Musi też widzieć korzyści z wdrożenia danego rozwiązania, ale aby je dostrzec i zdefiniować, potrzebny jest dialog pomiędzy medykiem a twórcą oprogramowania. Tylko tak można zbudować narzędzie cyfrowe, które da lekarzowi rzeczywiste wsparcie. – Technologia musi rozumieć człowieka – mówił Igor Farafonow, i przedstawił przykład klienta, który chciał w swojej placówce medycznej zrezygnować z ręcznego zapisywania danych na tablicy zawieszonej przy łóżku chorego na rzecz tabletów do wprowadzania tych informacji w formie cyfrowej.
Personel był wrogo nastawiony do tego pomysłu, bo widział w nim same wady (ciągłe noszenie urządzenia przy sobie, pamiętanie o jego naładowaniu etc.). Co zrobić w takiej sytuacji? Ekspert wyjaśniał, że można wdrożyć rozwiązanie na siłę, wzbudzając niezadowolenie wśród użytkowników, albo sprawić, by z chęcią z niego korzystali. Jednak, aby tak się zadziało, trzeba dostrzec potrzeby odbiorcy końcowego.
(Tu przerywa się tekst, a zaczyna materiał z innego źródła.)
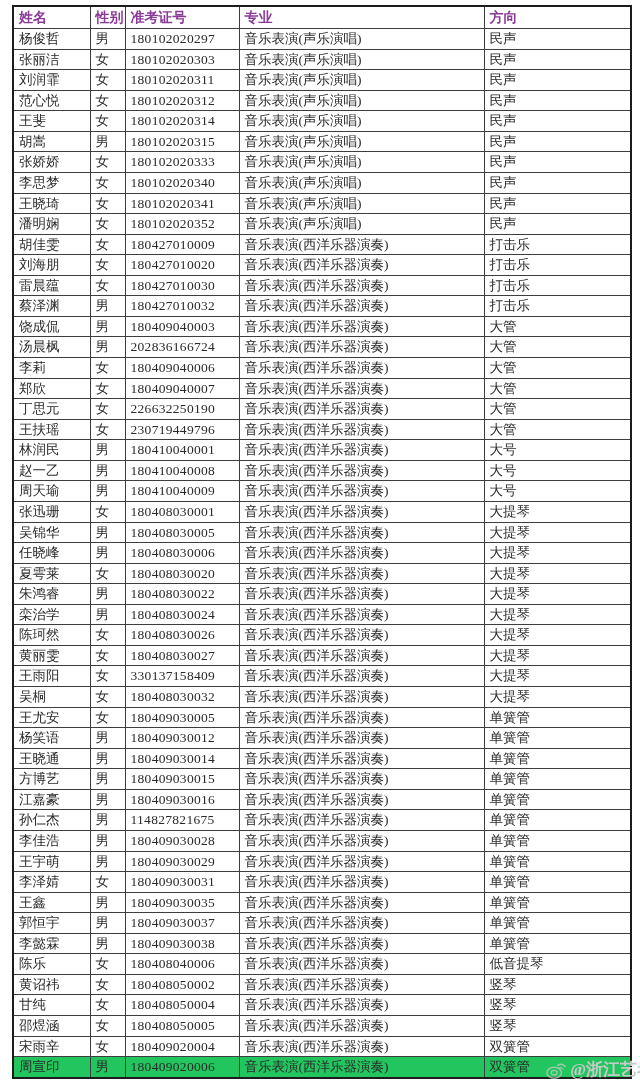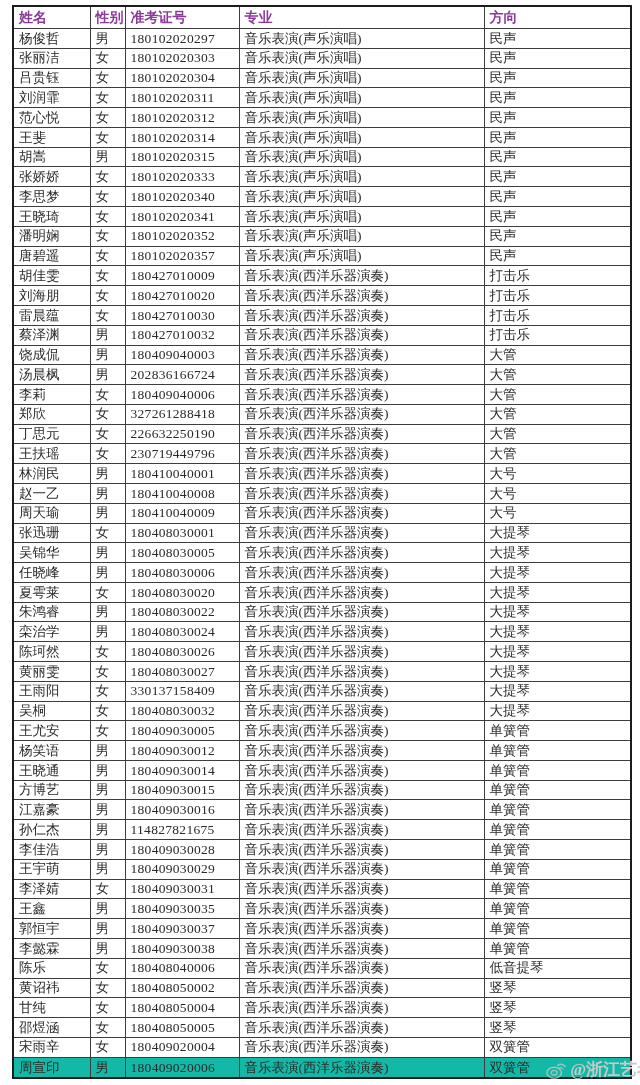"吕贵钰" tr { html: <tr> <td>吕贵钰</td> <td>女</td> <td>180102020304</td> <td>音乐表演(声乐演唱)</td> <td>民声</td> </tr> -> none }
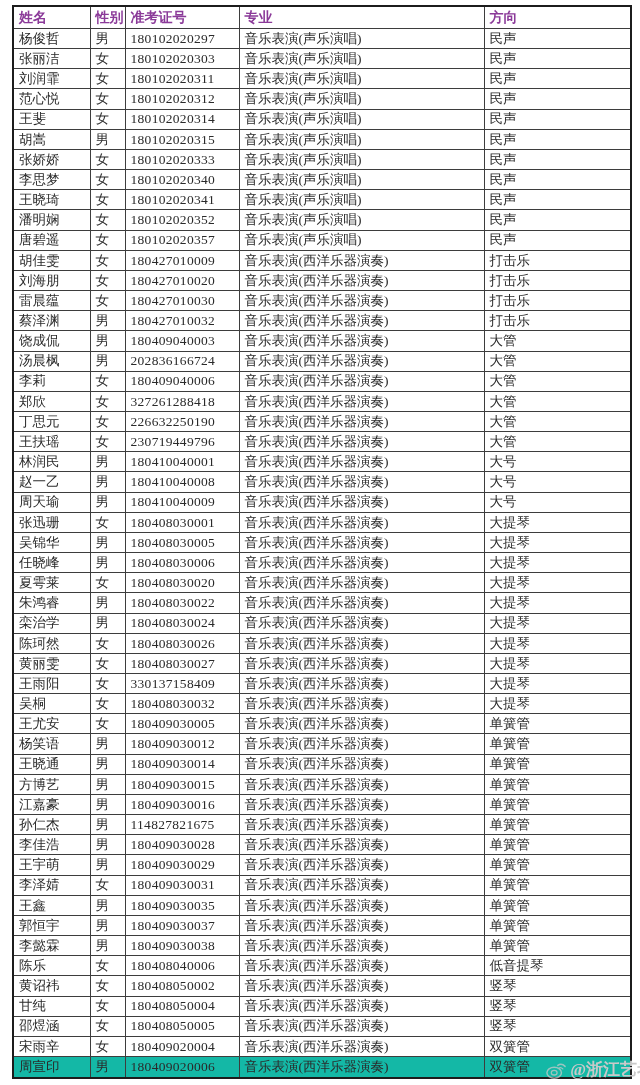"唐碧遥" tr { html: <tr> <td>唐碧遥</td> <td>女</td> <td>180102020357</td> <td>音乐表演(声乐演唱)</td> <td>民声</td> </tr> -> none }
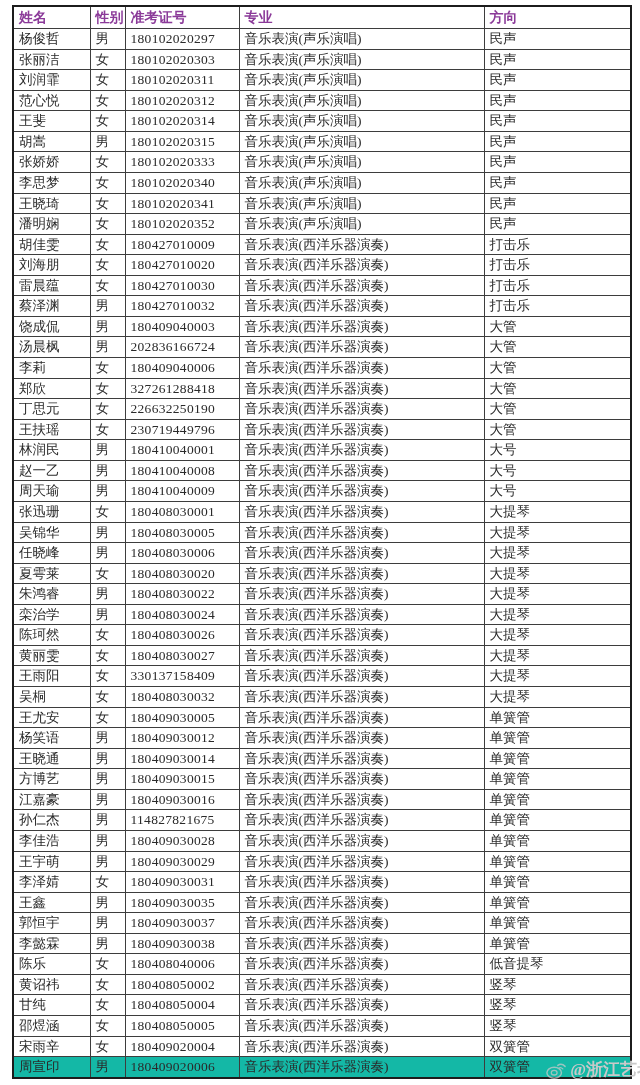"327261288418" td.c-id { text: 327261288418 -> 180409040007 }
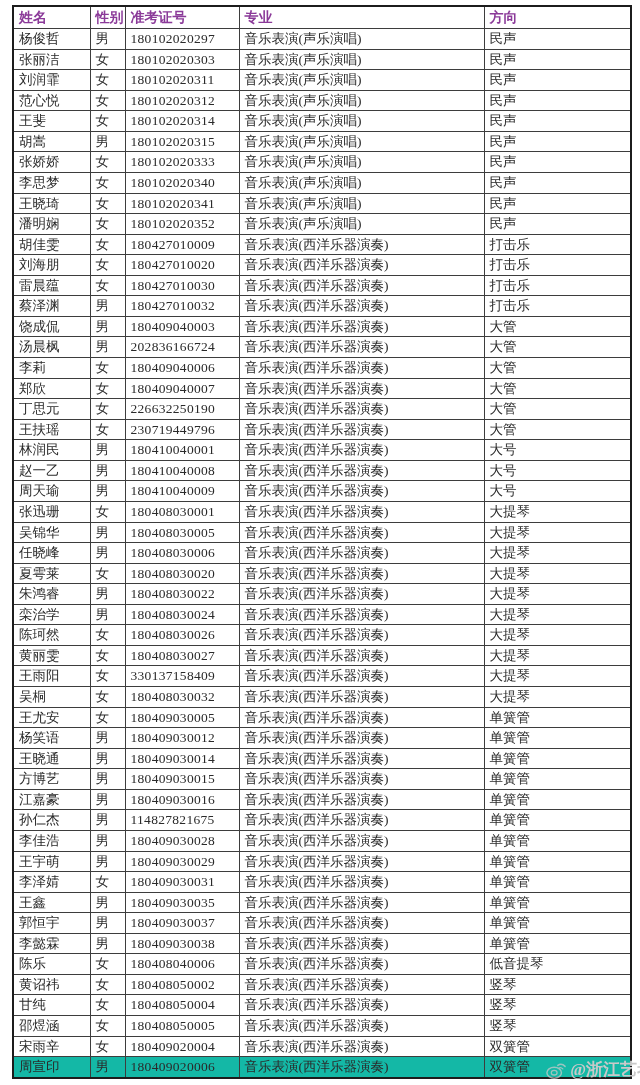"周宣印" table.roster tbody tr:last-child td { background: #14b8a6 -> #22c55e }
W tym przypadku lekarzom zaoferowano system, który mógł dokonać analizy ewaluacji w czasie zapisywanych danych i prezentować je np. w postaci wykresów. Zapragnęli mieć takie rozwiązanie, nawet za cenę noszenia przy sobie tableta. Technologia stała się ich przyjacielem, bo dała im dodatkową wartość. Dobrze jest o tym pamiętać przy wprowadzaniu rozwiązań cyfrowych w placówce medycznej.
Dobre narzędzie rodzi się w bólach
W ocenie Joanny Drożdż-Gradzikiewicz, wiceprezes zarządu Commarch Healthcare, współpraca z lekarzami przy tworzeniu rozwiązań cyfrowych jest coraz lepsza. Zgadza się, że włączanie lekarzy w proces ich projektowania i walidacji jest ważne. Podkreśla też, że dobre narzędzie rodzi się w bólach, i wiadomo, że nie od razu będzie idealne.
Z kolei Paweł Kiec, dyrektor Działu Rozwiązań dla Świadczeniodawców w Asseco Poland, zwrócił uwagę, że kooperacja z lekarzami w tworzeniu e-rozwiązań bywa czasem trudna – problemem jest brak czasu po stronie medyków. Lekarze są przepracowani, przez co bywają niechętni do zaangażowania się w coś, co zabiera im cenny czas. Być może jednak warto go poświęcić, jeśli w zamian otrzyma się narzędzie, dzięki któremu będzie można mniej czasu poświęcać na pracę przy komputerze czy laptopie, a więcej na rozmowę z pacjentem.